2. Mining companies should be held to clear drinking water protection standards, even when requesting an alternative concentration limit. The proposed "best practicable active restoration" test is vague, leading to extensive agency time evaluating proposals with inconsistent outcomes.
3. It is critical to establish a scientifically adequate baseline characterization before mining activities begin. At a minimum, baseline characterization should include one full year of monitoring to account for seasonal variation. The proposed rule would allow for monitoring of less than one year- a blatant attempt to reduce monitoring costs for the industry at the expense of public health.
4. Well construction standards are vague, with no related guidance on sampling methods. Clear standards should be established to support adequate baseline characterization.
5. The 2015 proposal requires operational and post-closure monitoring inside and outside of the aquifer affected by uranium in-situ mining. This monitoring is critical to ensure that down-gradient drinking water aquifers are not contaminated by mining activities, and should be retained.
6. The rule should retain require that the list of 13 specific contaminants identified in the 2015 proposal be met during restoration.
7. The re-proposed rule improperly extends the time period for facilities to take corrective action when operations have resulted in contamination to the aquifer, putting drinking water aquifers at further risk.
8. The re-proposed rule eliminates the requirements for public participation when setting alternative concentration limits. Public participation in rulemaking - including alternative concentration limits - is a fundamental right and must be retained.
What You Can Do
It would be great if well-reasoned, fact-based comments were enough to win the day, but in today’s deregulatory environment, raising the political stakes of regulatory rollbacks is crucial to stopping or slowing them down. For rules that are particularly important to you, please consider taking one or more of the following steps, too.
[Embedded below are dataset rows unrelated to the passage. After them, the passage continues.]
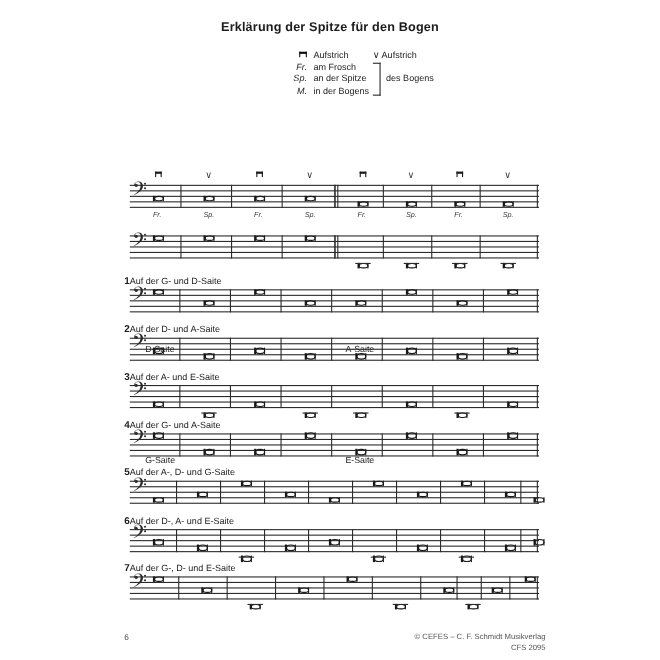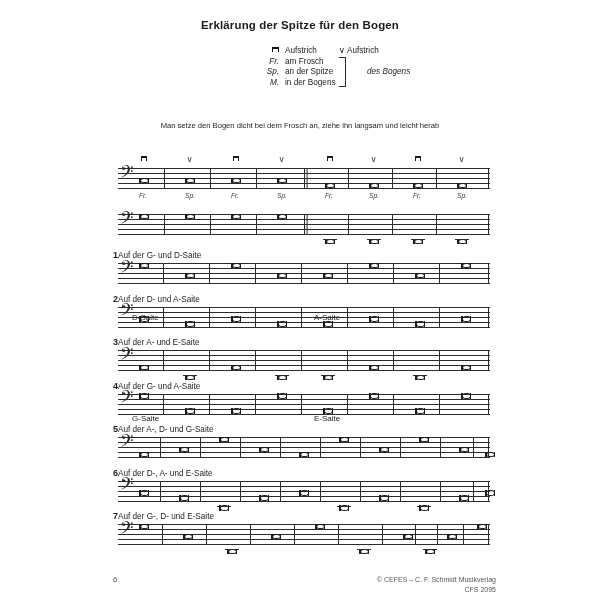"des Bogens" .legend-bogens { font-style: italic -> none; left: 112px -> 96px }
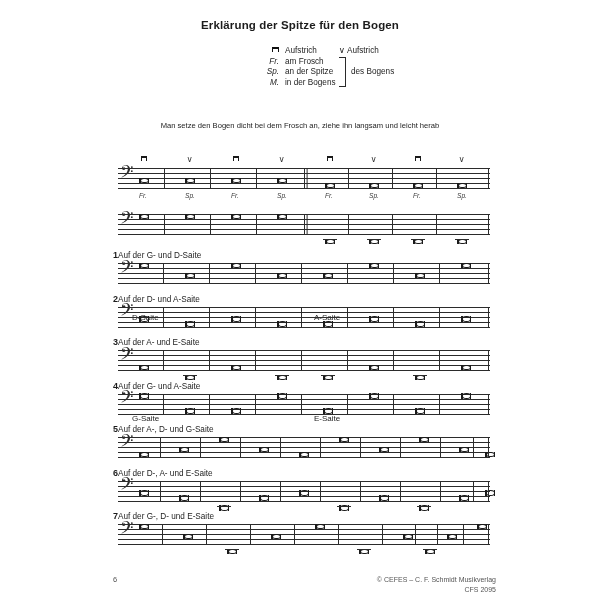"Man setze den Bogen dicht" div { html: <div>Man setze den Bogen dicht bei dem Frosch an, ziehe ihn langsam und leicht herab</div> -> none }
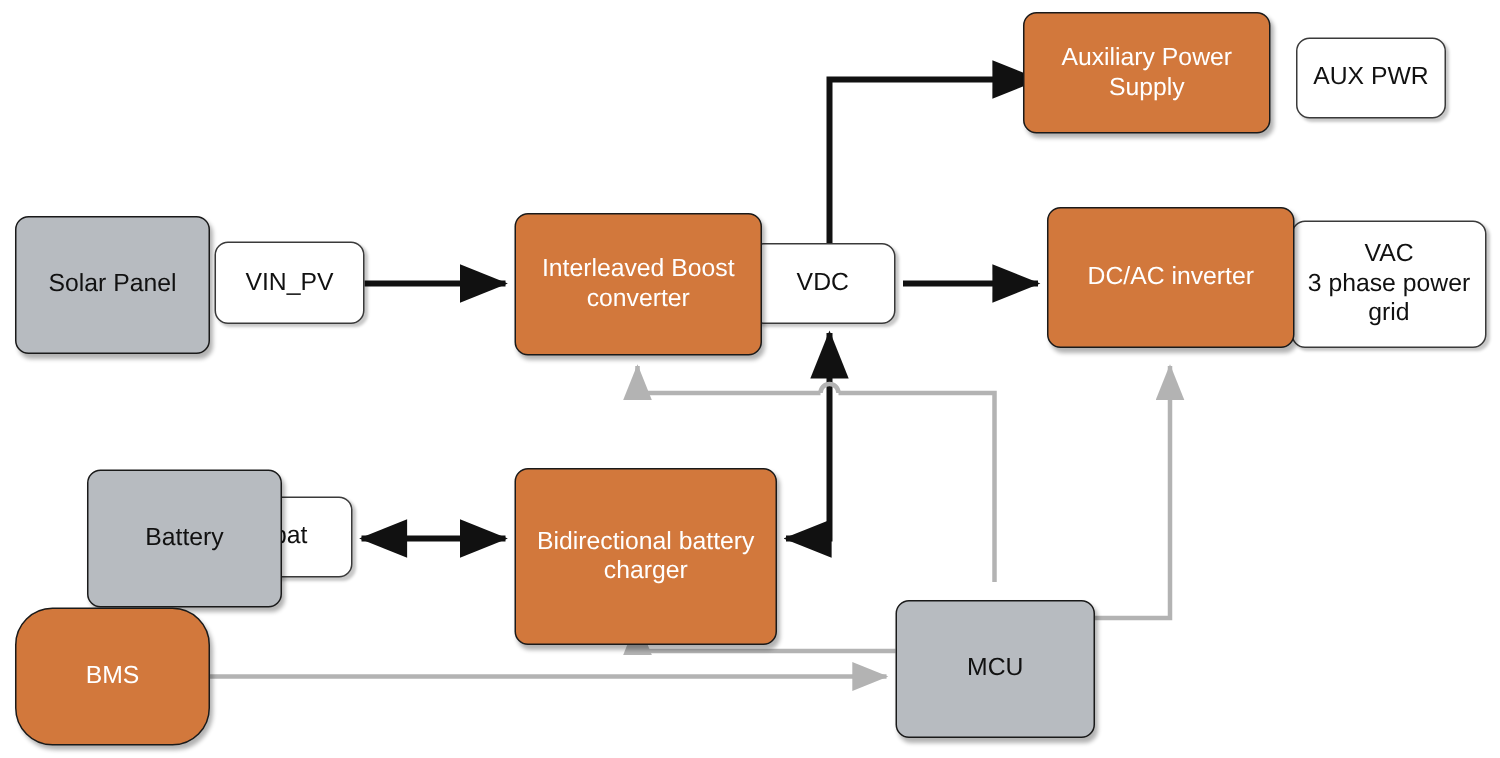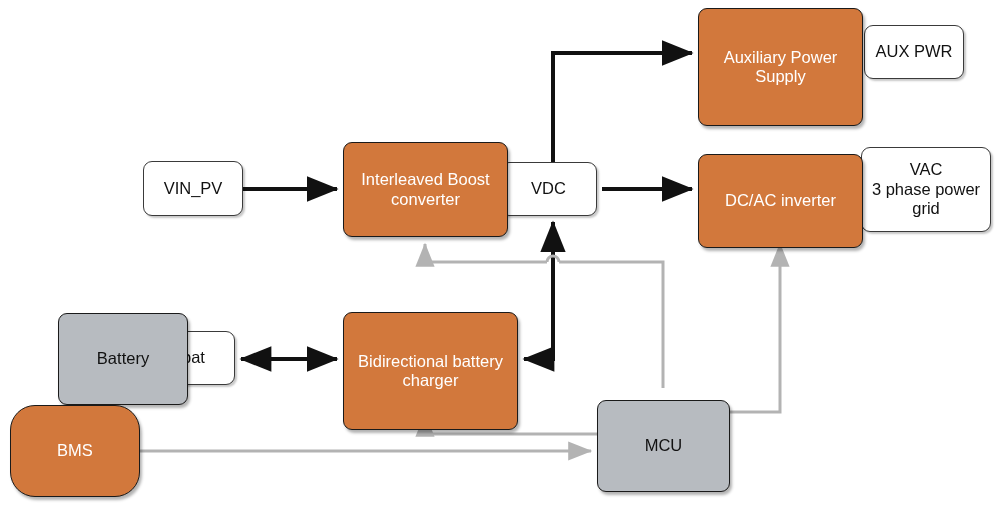"Auxiliary Power Supply" div.node { height: 118px -> 81px; left: 698px -> 682px }
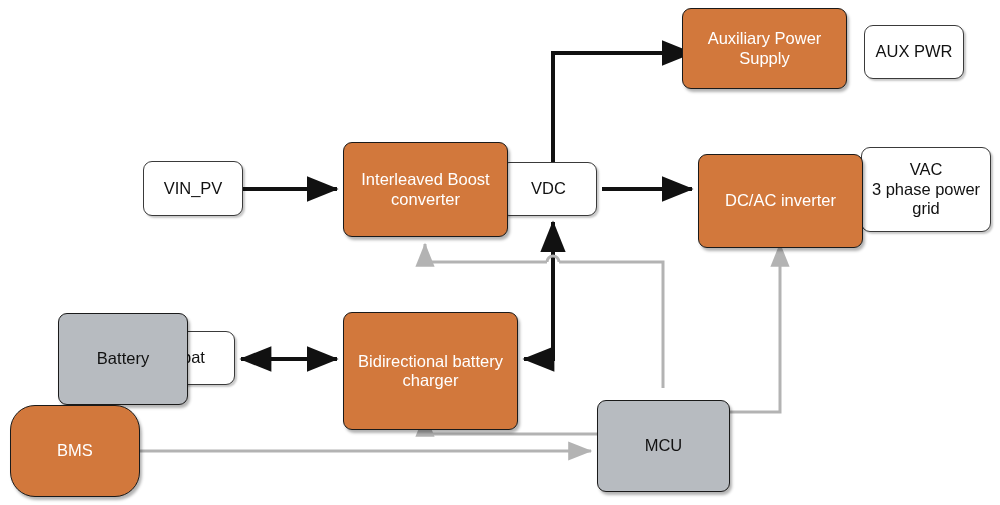"Solar Panel" div.node { html: none -> <div> <span>Solar Panel</span> </div> }
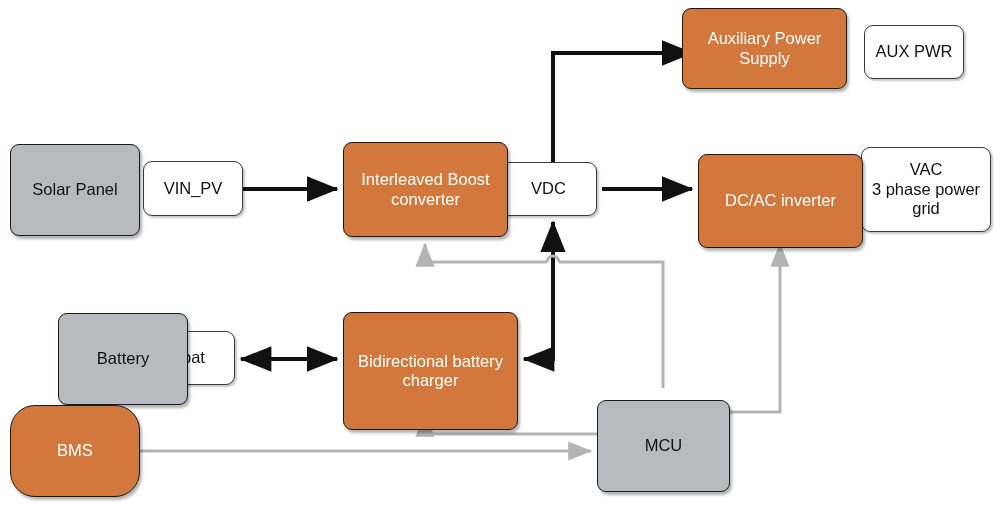"DC/AC inverter" div.node { top: 154px -> 138px }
- Write to your members of Congress and other elected officials. Let them know your concerns and ask them to weigh in with the agency proposing the rollback.
- Write letters to the editor and even op-eds in your local papers.
- Organize or participate in letter-writing campaigns.
- Join or organize demonstrations.
- Talk to your friends, colleagues and neighbors and encourage them to comment and otherwise join in this effort. Voicing your concerns on social media can be a very effective way to spread the word.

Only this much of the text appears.